Domain-Driven Design (DDD) provides a set of patterns and practices for building software that closely models complex business domains. Neatoo implements these patterns with a focus on simplicity and developer productivity, eliminating the boilerplate that typically accompanies DDD implementations.

What is Domain-Driven Design?

Domain-Driven Design is an approach to software development that centers the project on the core business domain and its logic. Rather than starting with database schemas or UI wireframes, DDD begins with understanding the business problem and creating a model that represents it in code.

The key insight of DDD is that the code should speak the language of the business. When a domain expert talks about “placing an order” or “approving a loan application,” those concepts should exist as first-class citizens in your codebase, not be scattered across controllers, services, and database tables.

The Challenge Without Proper Tooling

Implementing DDD in practice often leads to:

  • Excessive boilerplate: Creating entities, value objects, and aggregates requires writing property change notifications, validation tracking, and modification state by hand
  • Scattered business logic: Rules end up in service classes, controllers, and even the UI layer
  • Impedance mismatch: Constant mapping between domain objects, DTOs, and persistence entities
  • Complexity fatigue: Teams abandon DDD patterns because the overhead exceeds the benefit

Neatoo addresses these challenges by providing infrastructure that makes DDD patterns natural to implement and maintain.

The Ubiquitous Language

The Ubiquitous Language is a shared vocabulary between developers and domain experts. Every term used in code should have a precise meaning understood by everyone involved in the project.

Consider an e-commerce system.

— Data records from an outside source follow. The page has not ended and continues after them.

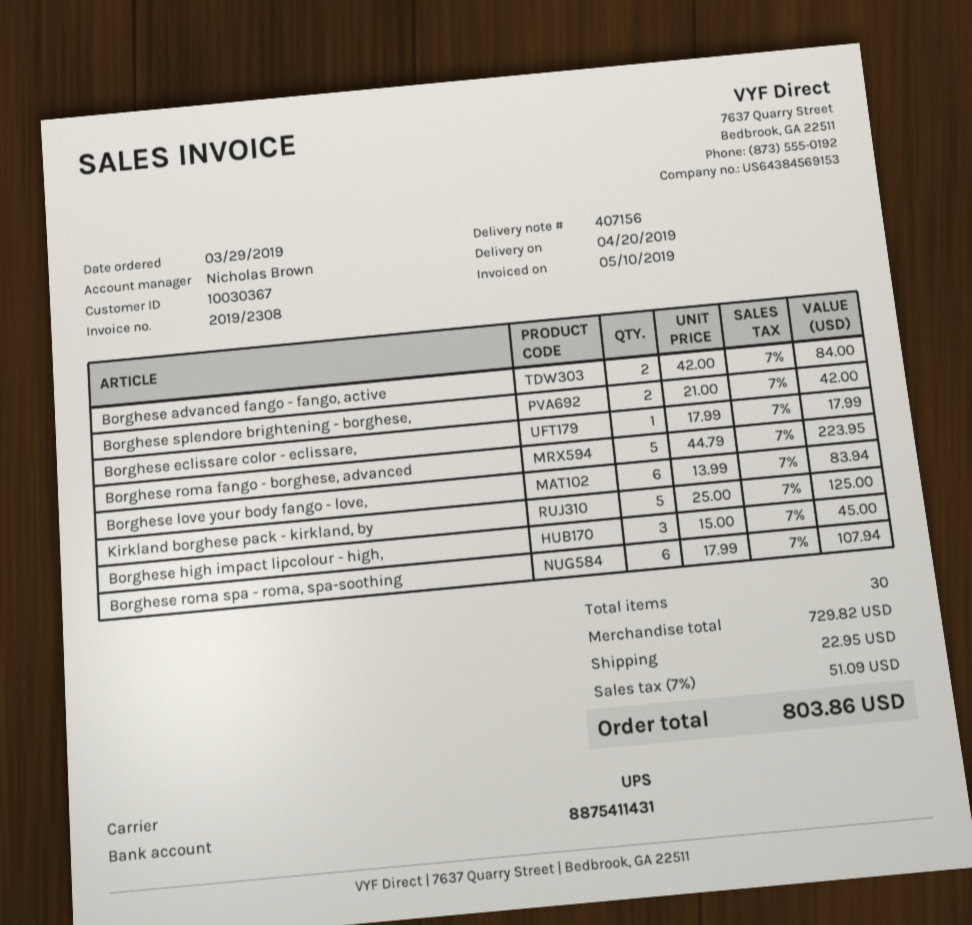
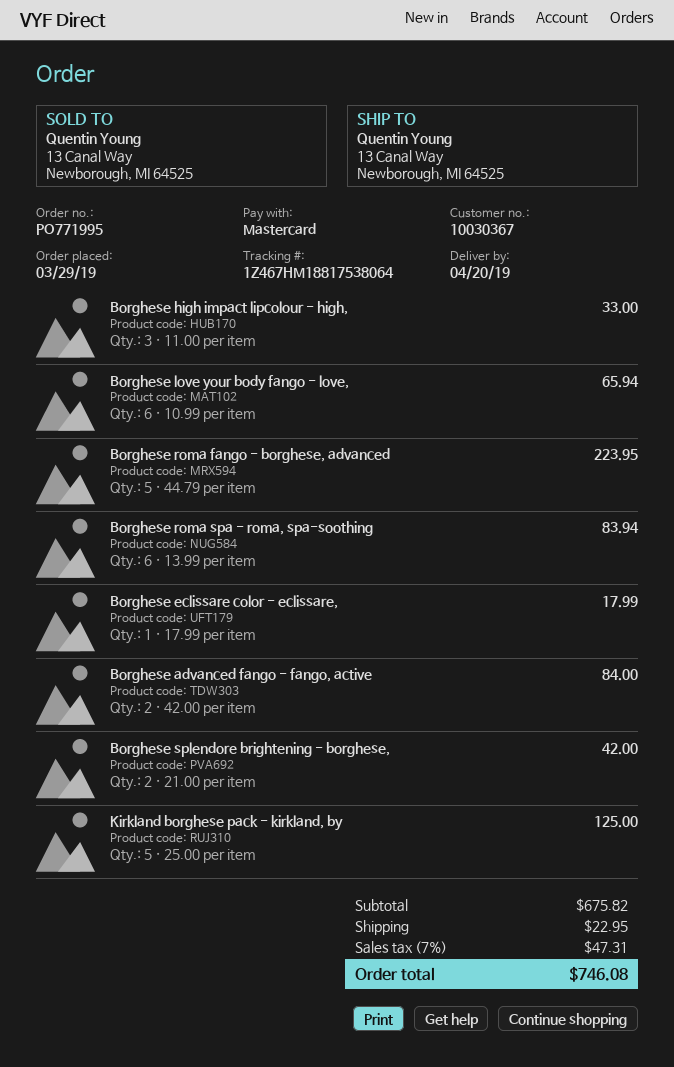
Borghese love your body fango - love,: 6 x 13.99 = 83.94 -> 6 x 10.99 = 65.94
Borghese high impact lipcolour - high,: 3 x 15.00 = 45.00 -> 3 x 11.00 = 33.00
Borghese roma spa - roma, spa-soothing: 6 x 17.99 = 107.94 -> 6 x 13.99 = 83.94
subtotal: 729.82 -> 675.82
tax: 7% = 51.09 -> 7% = 47.31
total: 803.86 -> 746.08

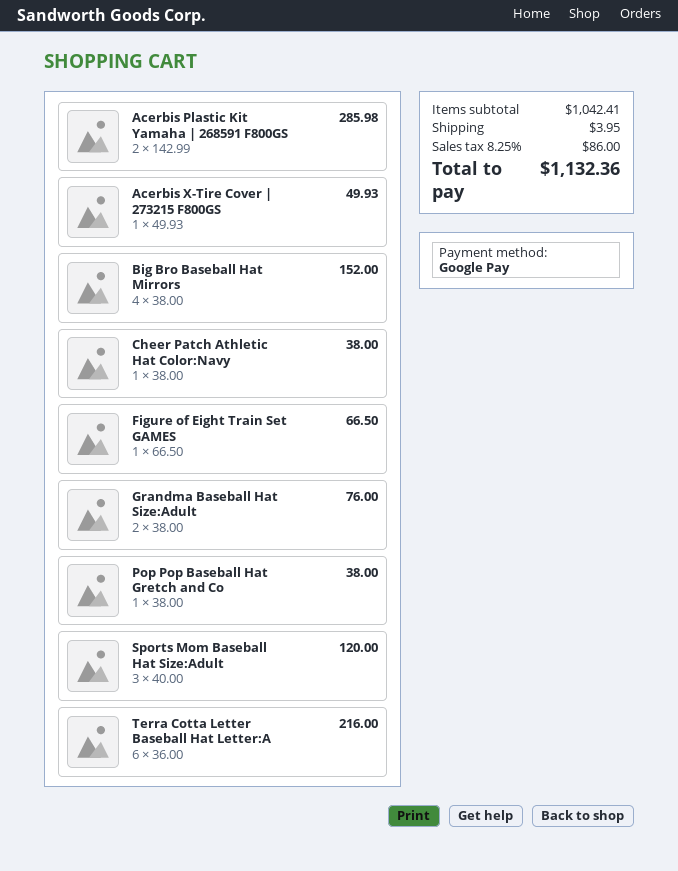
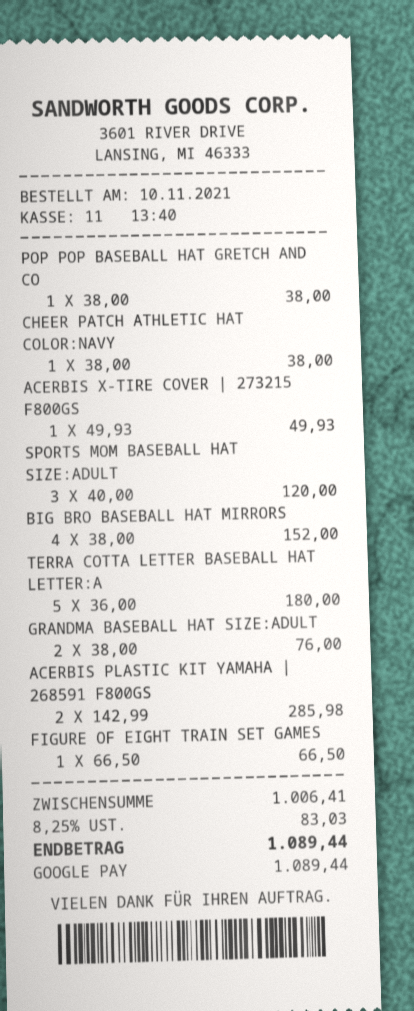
Terra Cotta Letter Baseball Hat Letter:A: 6 x 36.00 = 216.00 -> 5 x 36.00 = 180.00
subtotal: 1042.41 -> 1006.41
shipping: 3.95 -> none
tax: 8.25% = 86.00 -> 8.25% = 83.03
total: 1132.36 -> 1089.44

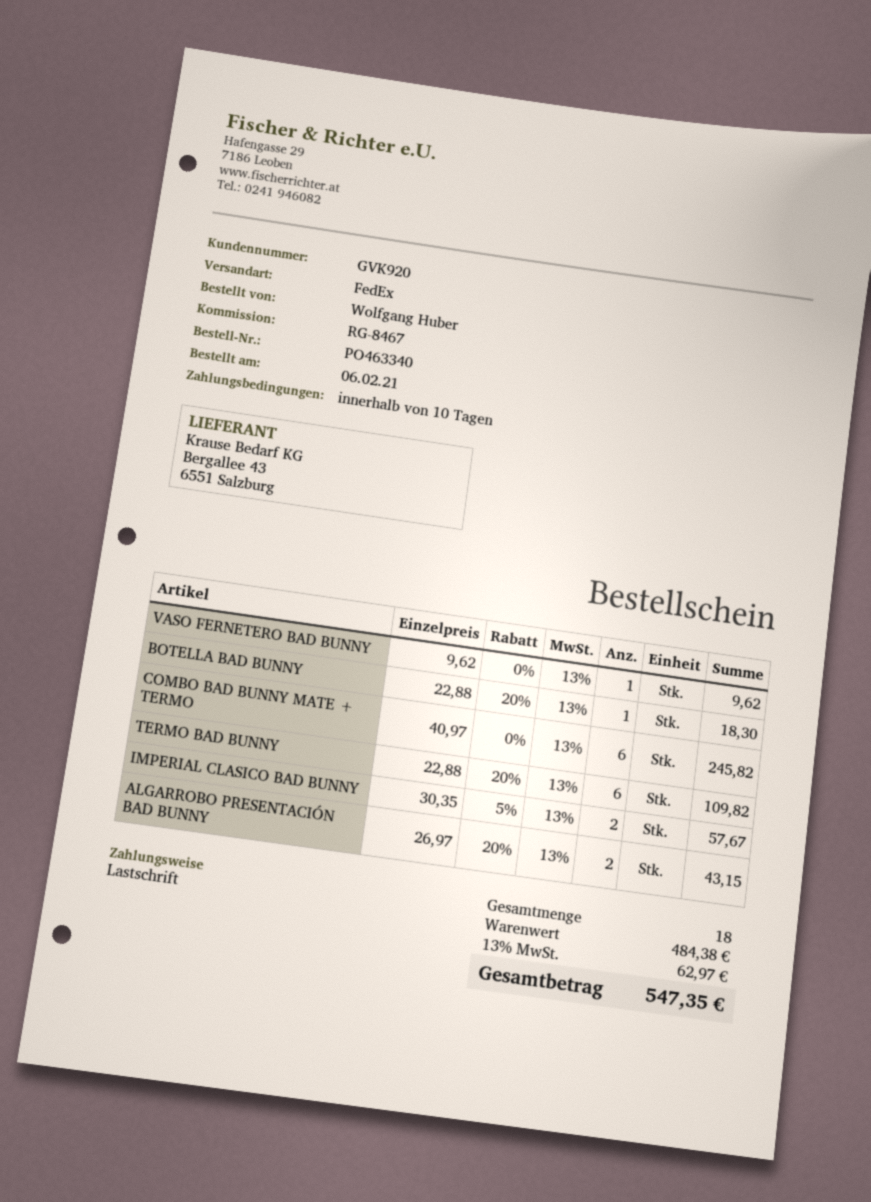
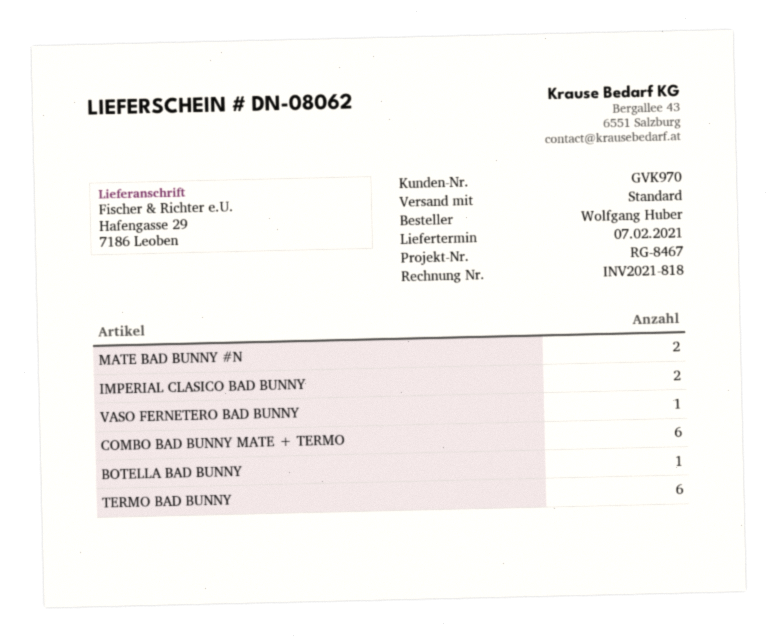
customer number: GVK920 -> GVK970
shipping method: FedEx -> standard
ALGARROBO PRESENTACIÓN BAD BUNNY: 2 -> none
MATE BAD BUNNY #N: none -> 2

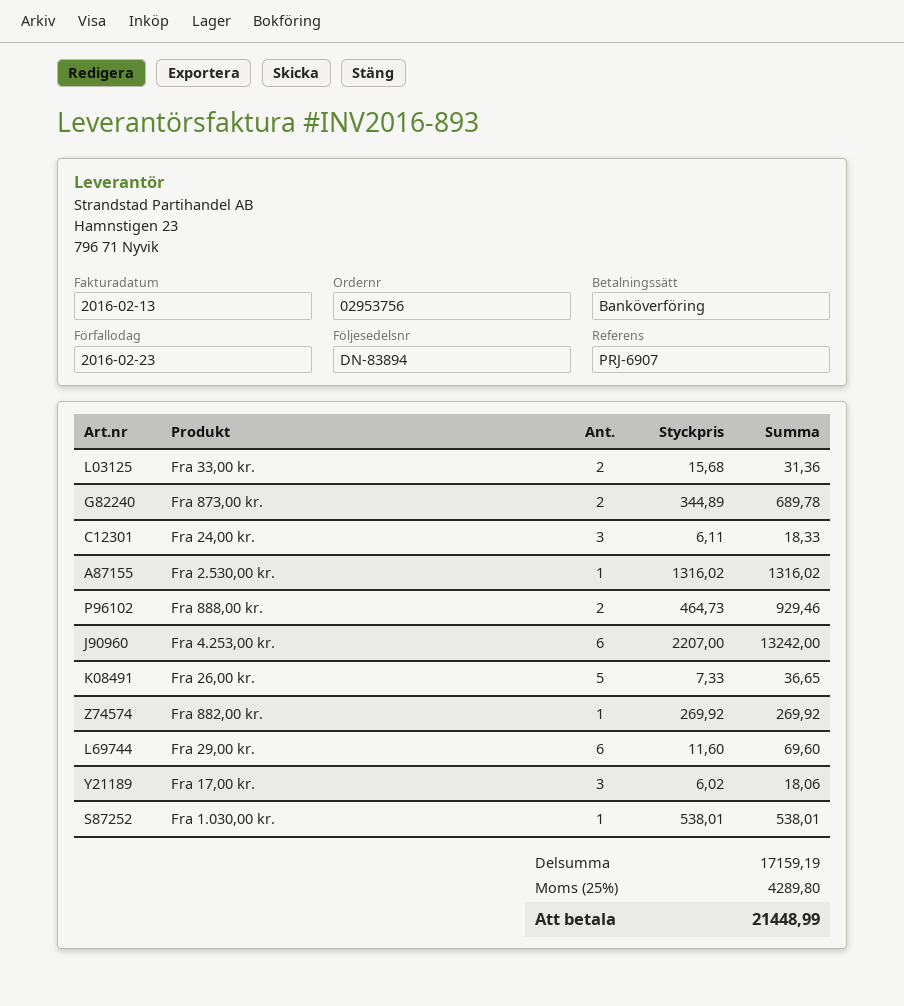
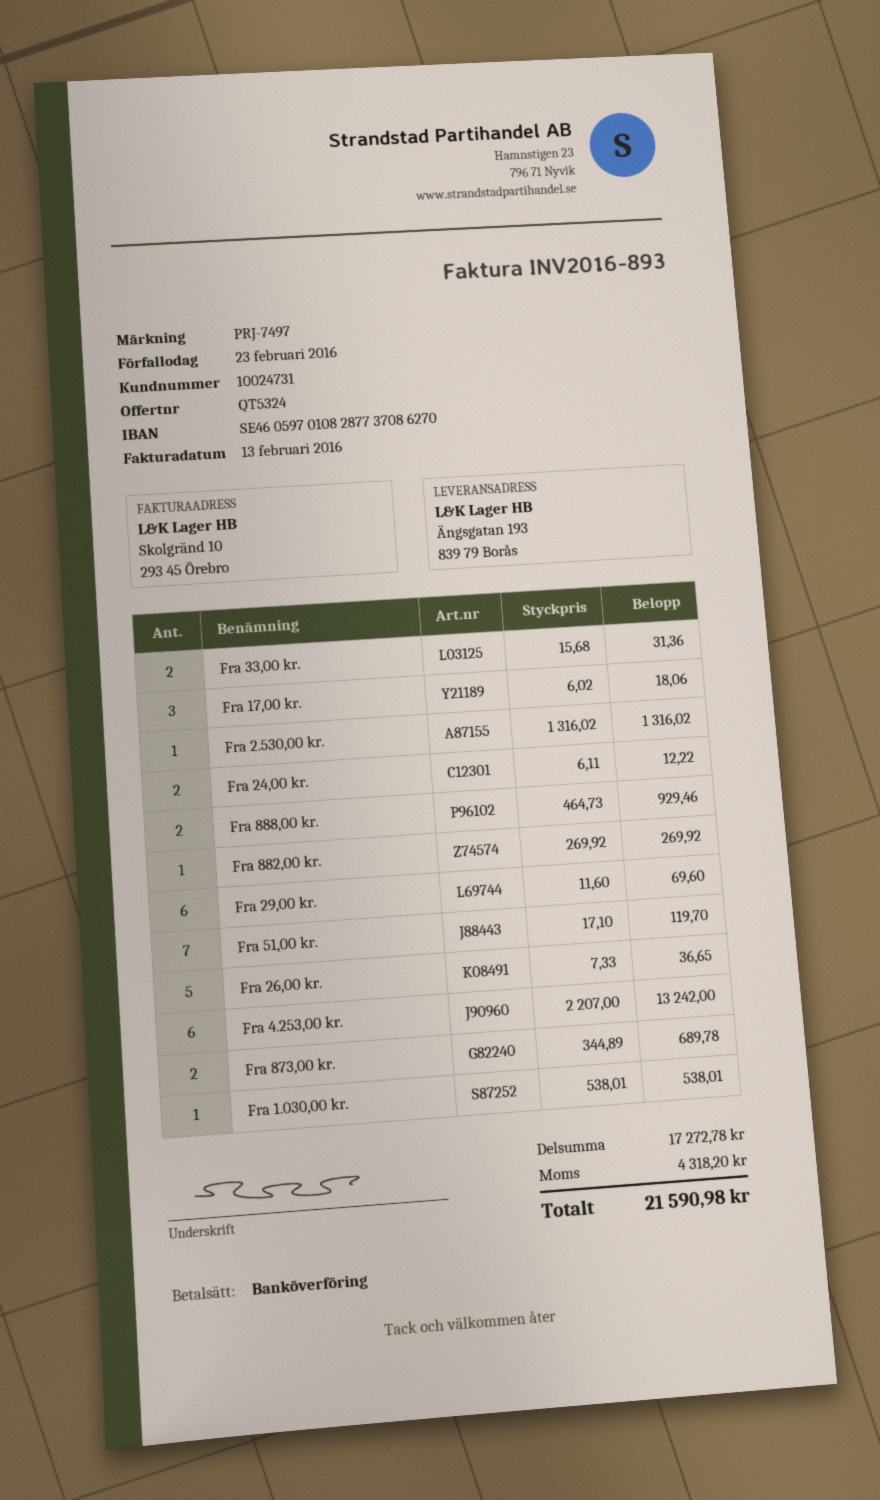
reference: PRJ-6907 -> PRJ-7497
Fra 24,00 kr.: 3 x 6.11 = 18.33 -> 2 x 6.11 = 12.22
Fra 51,00 kr.: none -> 7 x 17.10 = 119.70
subtotal: 17159.19 -> 17272.78
tax: 4289.80 -> 4318.20
total: 21448.99 -> 21590.98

Terms like “Order,” “LineItem,” “Customer,” and “ShippingAddress” should mean exactly the same thing in:

  • Conversations with stakeholders
  • Requirements documents
  • Code classes and methods
  • Database tables
  • API endpoints

Neatoo encourages Ubiquitous Language by making your domain classes the single source of truth. The same Order class that domain experts recognize in discussions is the same class that:

  • Binds to your Blazor UI
  • Serializes to the server
  • Validates business rules
  • Persists to the database

There is no translation layer where meaning gets lost.

Tactical Patterns

DDD defines several tactical patterns for structuring domain logic. Neatoo provides base classes and infrastructure for each.

Entities

An Entity is an object defined primarily by its identity. Two entities are equal if they have the same identity, regardless of their other attributes.

Real-world analogy: Think of a driver’s license. Your license has a unique number that identifies it. If you change your address or even your name, it is still the same license. The identity persists through changes.

In code, entities have:

  • A unique identifier (often a GUID or database-generated ID)
  • Mutable state that changes over the entity’s lifetime
  • Business logic that governs how the state can change
  • A lifecycle (created, modified, persisted, deleted)

Neatoo’s EntityBase<T> provides:

[Factory]
internal partial class Person : EntityBase<Person>, IPerson
{
    public Person(IEntityBaseServices<Person> services) : base(services) { }

    public partial Guid? Id { get; set; }           // Identity
    public partial string? FirstName { get; set; } // Mutable state
    public partial string? LastName { get; set; }
}

The framework automatically tracks:

  • IsNew: Created but not yet persisted
  • IsModified: Changed since last save
  • IsDeleted: Marked for deletion
  • IsValid: Passes all business rules

See EntityBase Reference for complete details.

Value Objects

A Value Object is defined by its attributes, not identity. Two value objects are equal if all their attributes are equal.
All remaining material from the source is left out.